INVESTIGATING THE EFFECTS OF ENVIRONMENT ON SHORT-TERM MICROBIAL MAT SEDIMENT BINDING

Polygonal microbial mats lives in the intertidal zone of Little Ambergris Cay (LAC) in the Turks and Caicos Islands, a <2000-yr-old island composed mainly of ooid sand. They occur in locations both with and without mangroves. Mangroves play an important role in stabilizing and accumulating fine sediments, which can contribute to coastlines keeping up with or outpacing sea-level rise. Microbial mats can also trap and bind sediment, but we do not know whether this process can contribute to large-scale sediment accumulation in the same way as mangrove-driven sediment stabilization. We hypothesized that trapping and binding of sediment by microbial mats on LAC has contributed to the formation of this island during a period of net sea-level rise. We designed a series of lab experiments to determine how quickly polygonal mats can trap and bind sediment in different environmental conditions: supratidal (fully subaerial), subtidal (fully subaqueous) without current agitation, and subtidal with wave agitation.

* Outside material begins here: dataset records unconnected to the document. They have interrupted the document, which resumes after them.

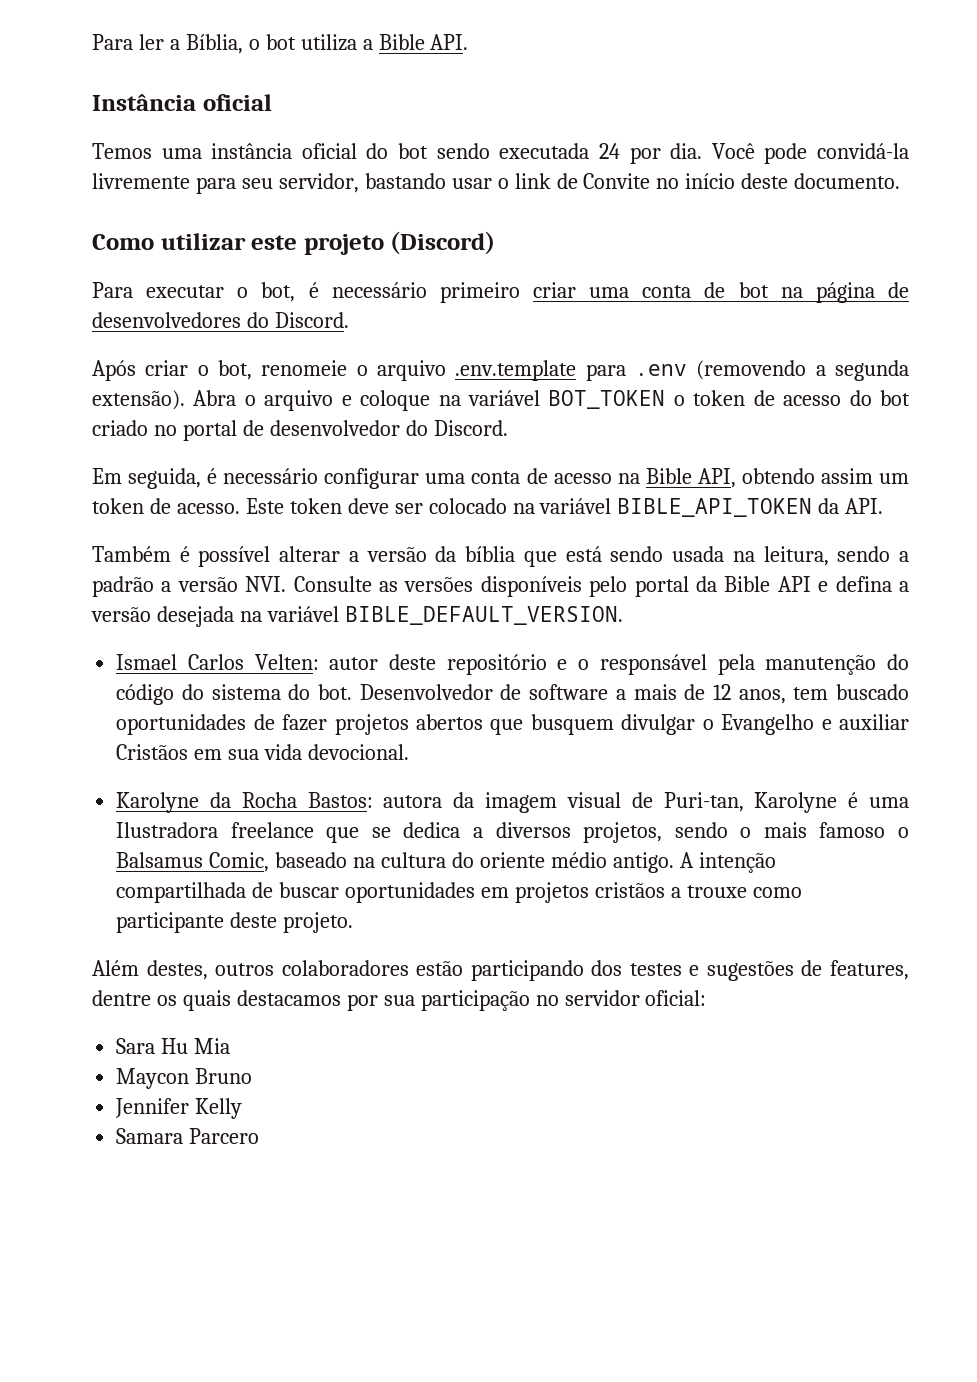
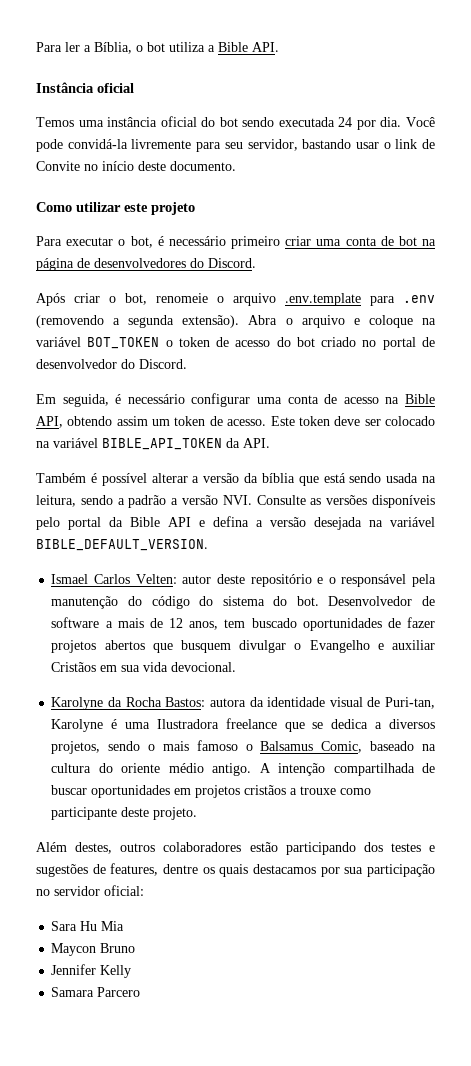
[390,231,496,255] (Discord) -> (195, 208) none
[485,792,558,813] imagem -> [267,697,326,707] identidade

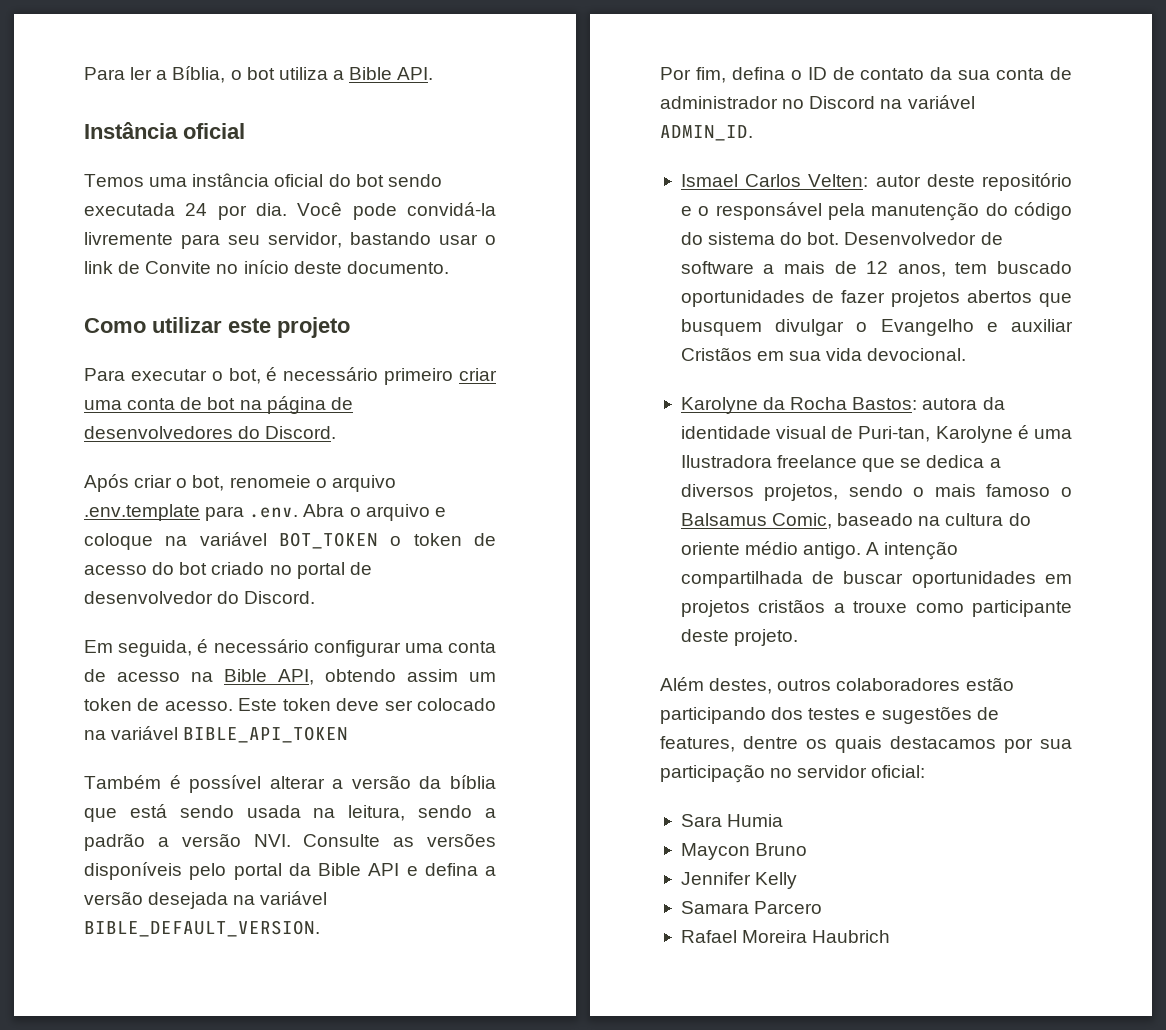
[403,295,435,303] [36,315,240,328] .env (removendo a segunda extensão). -> [249,507,299,518] .env.
[226,438,270,448] da API. -> (349, 734) none
(208, 545) none -> [660,67,1072,83] [660,95,975,109] [660,125,753,141] // Por fim, defina o ID de contato da sua conta de administrador no Discord na variável ADMIN_ID.
[80,921,125,931] Hu Mia -> [727,814,784,827] Humia
(141, 992) none -> [680,930,891,943] // Rafael Moreira Haubrich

Environmental conditions were simulated in the lab with different aquaria; mats were exposed to a 12-hr light cycle to simulate natural diurnal cycles and subtidal mats were submerged in artificial seawater. Each experiment began with ooid sand being added to the surface of replicate mat samples; the mats were then incubated undisturbed for 8 hours. Ooid trapping and binding was characterized by imaging each mat hourly with a stereoscope for the next twelve hours. Each mat image was point counted to quantify how the proportion of ooids bound by cyanobacterial filaments increased over time. We found that in the subaerial environment, no filaments grew across the ooids, whereas in both subaqueous environments, filament growth occurred throughout the experiment. There was more filament growth in the wave-agitated subaqueous environment than the non-agitated subaqueous environment. The results of these experiments demonstrate that cyanobacterial filament growth over sediment occurs most efficiently when the intertidal polygonal mats are underwater, and that some current agitation can increase filament growth. As the consequences of climate change continue to drive sea-level rise, microbial mat communities like those on LAC may be able to help protect islands by accumulating and stabilizing sediment rapidly.